What ingredients are in mothballs? Why would these ingredients keep animals from a food plot? Why would the ingredients found in ammonia, clorox, and air fresheners not keep certain animals out of a food plot? Are the ingredients in mothballs that strong?


I'm not sure what you mean by "certain animals." Many substances will repel some animals but not others; most animal repellants will not repel all animals and may even attract some! So I am assuming that what you mean by "certain animals" is insects.

The main ingredient in mothballs is a hydrocarbon called naphthalene. Naphthalene is called a polycyclic aromatic hydrocarbon because it has more than one ring and it is aromatic (now a description of bonding properties; a hundred years ago, a description of the fact that aromatic molecules have a distinctive odor). Here are two versions of the structure of naphthalene:

Polycyclic aromatic hydrocarbons (PAHs for short) are poisonous to most insects; collectors kill the insects they catch by shutting them in a jar with a mothball or so. Thus, insects tend to avoid them and mothballs are likely to be effective in repelling insects from a food plot or anywhere else you don't want them. Ammonia, clorox and air fresheners do not contain ingredients insects find objectionable (though ammonia, when fresh and if more concentrated than it is in household products, might repel mammal pests).
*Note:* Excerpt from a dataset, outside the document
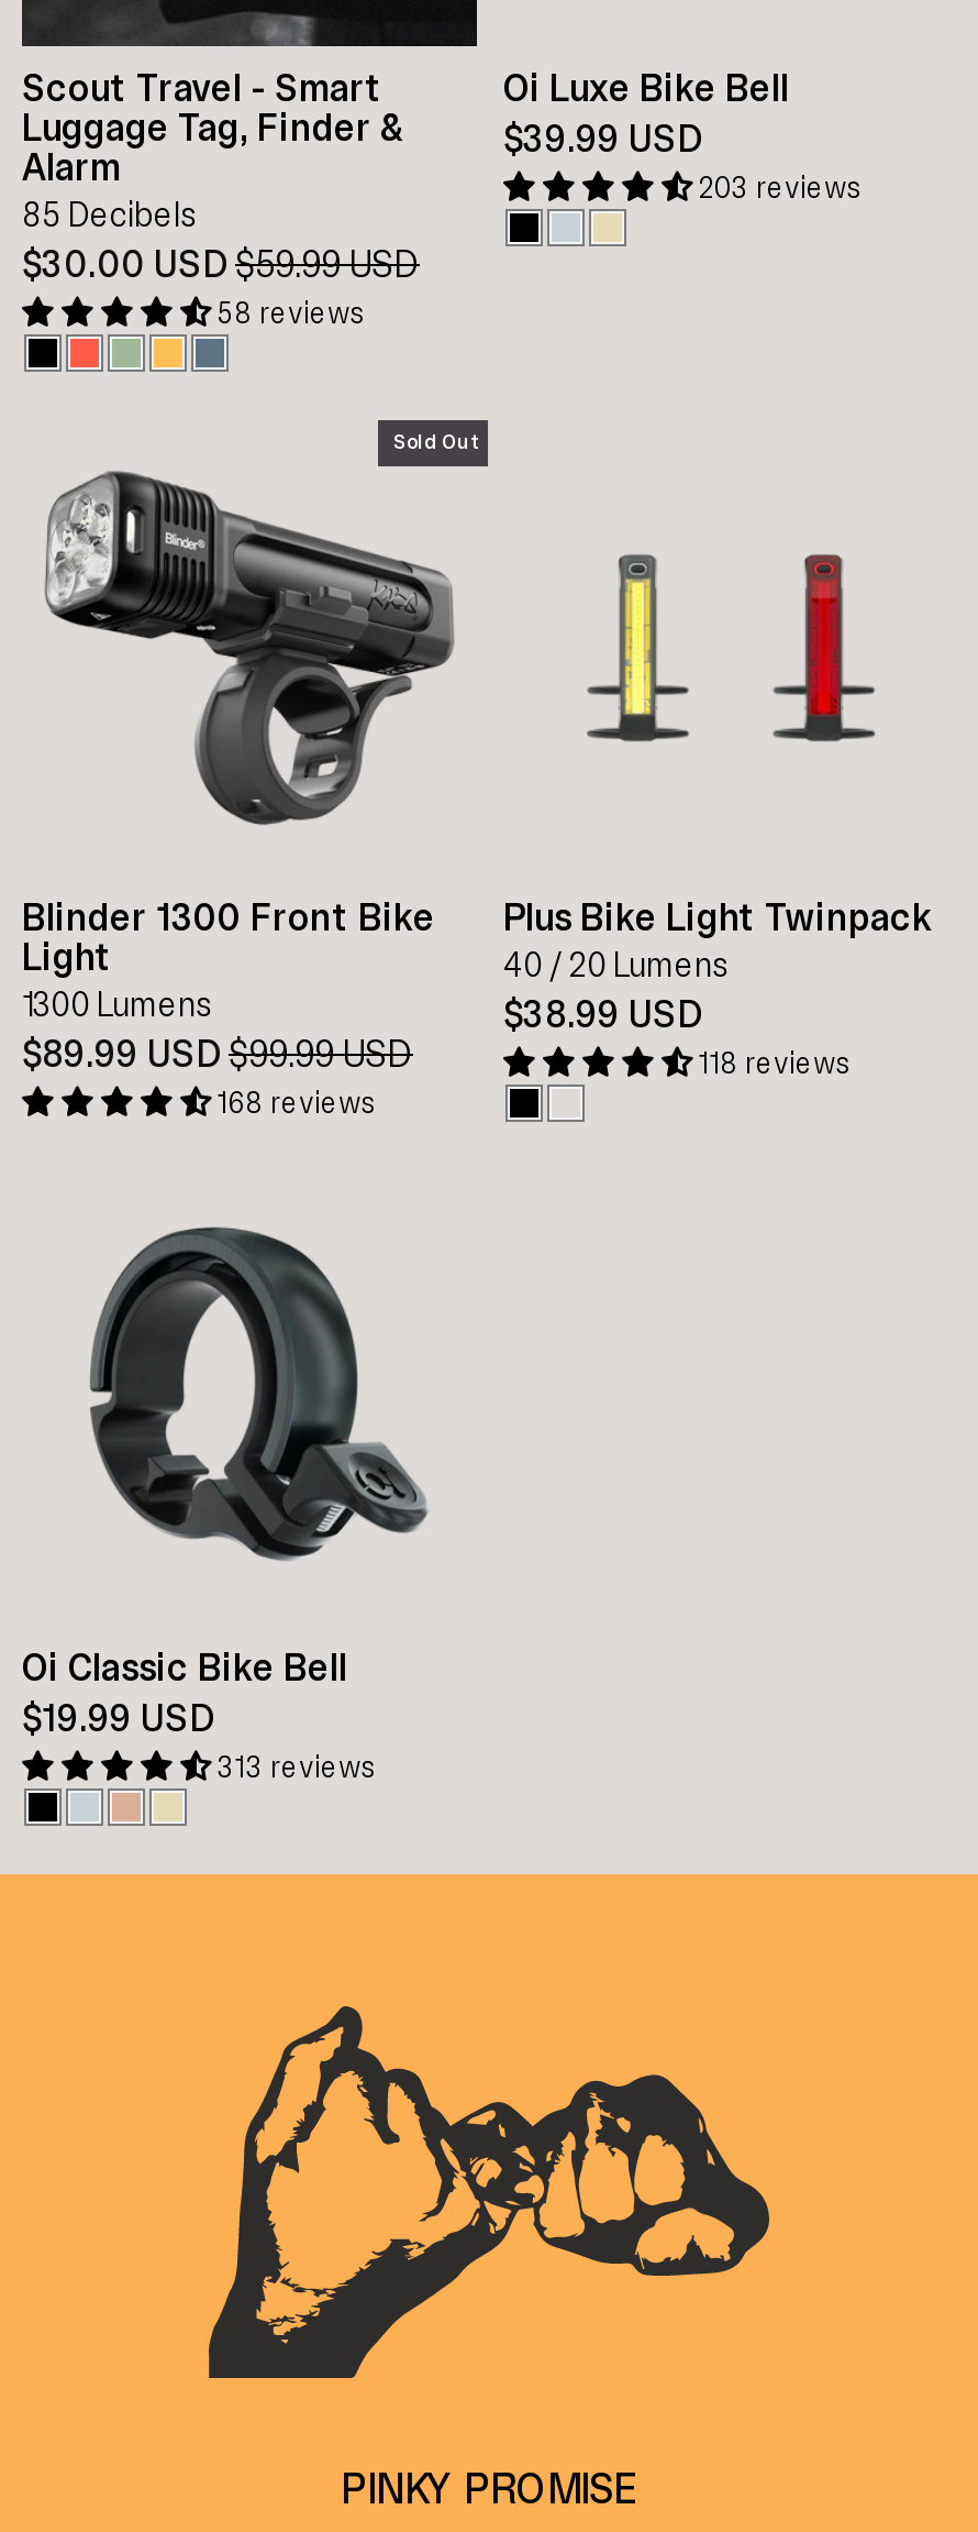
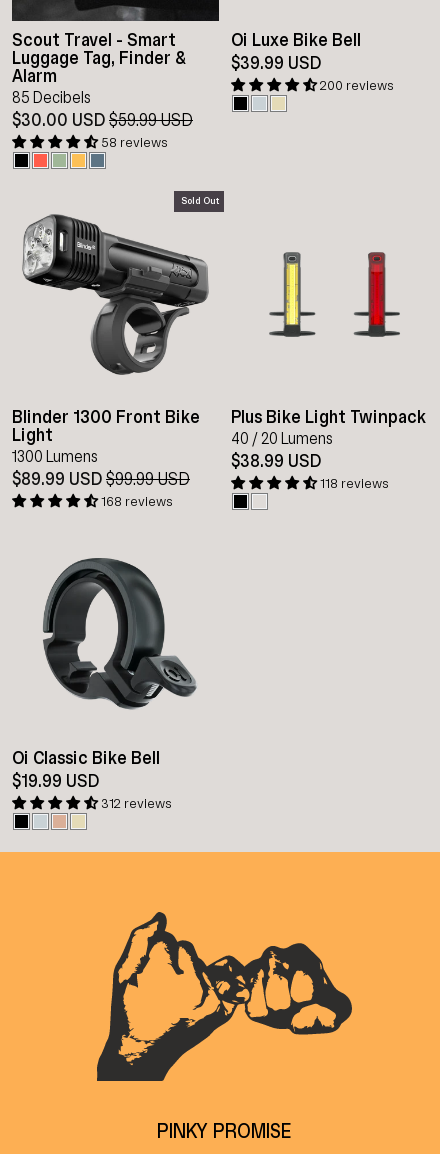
[699,169,859,207] 203 reviews -> [320,77,393,94] 200 reviews
[218,1749,374,1786] 313 reviews -> [101,795,171,812] 312 reviews

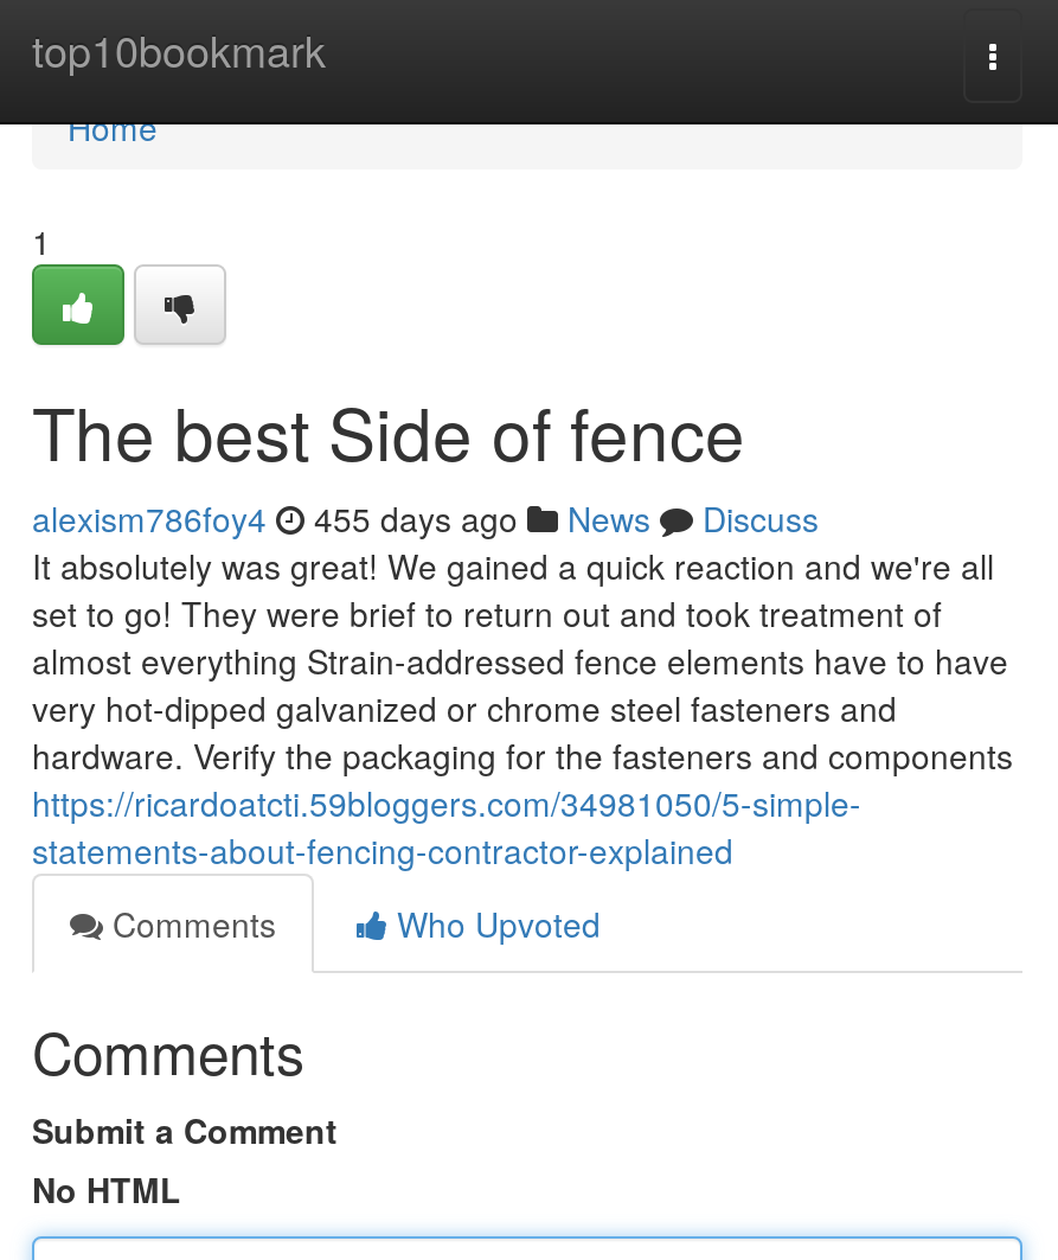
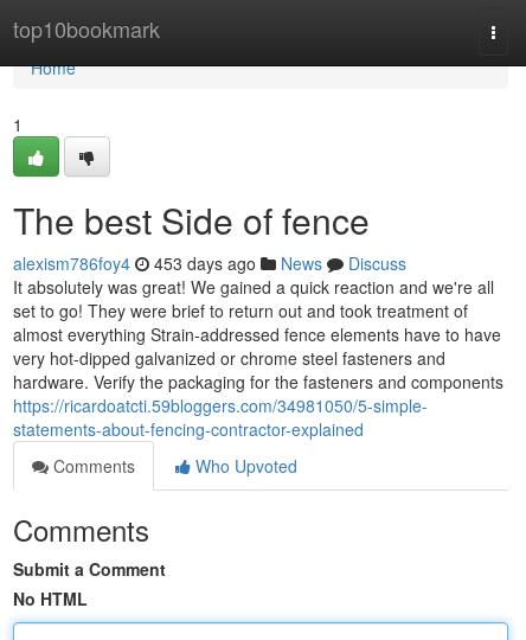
[32,494,819,542] alexism786foy4 455 days ago News Discuss -> [13,251,406,275] alexism786foy4 453 days ago News Discuss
A caution: PAHs are carcinogenic in mammals (including humans) and so should be used sparingly and in well-ventilated areas; all food which comes in contact with them should be thoroughly washed.

Recently a species of termite from southeast Asia was found to excrete low levels of naphthalene. The termites themselves are not bothered by it, but ants (the termites' main predator) are strongly repelled by the naphthalene in the termite nests. Here's a quote from the BBC article:

The Formosan subterranean termite, Coptotermes formosanus, mixes [naphthalene] into the soil and chewed-up wood which it uses to insulate the complex of tunnels in which it lives.

The fumes are thought to keep away the termite's natural enemies such as ants, poisonous fungi and nematode worms.

Scientists are mystified as to how the termites incorporate naphthalene into their nests and why they themselves are not affected by.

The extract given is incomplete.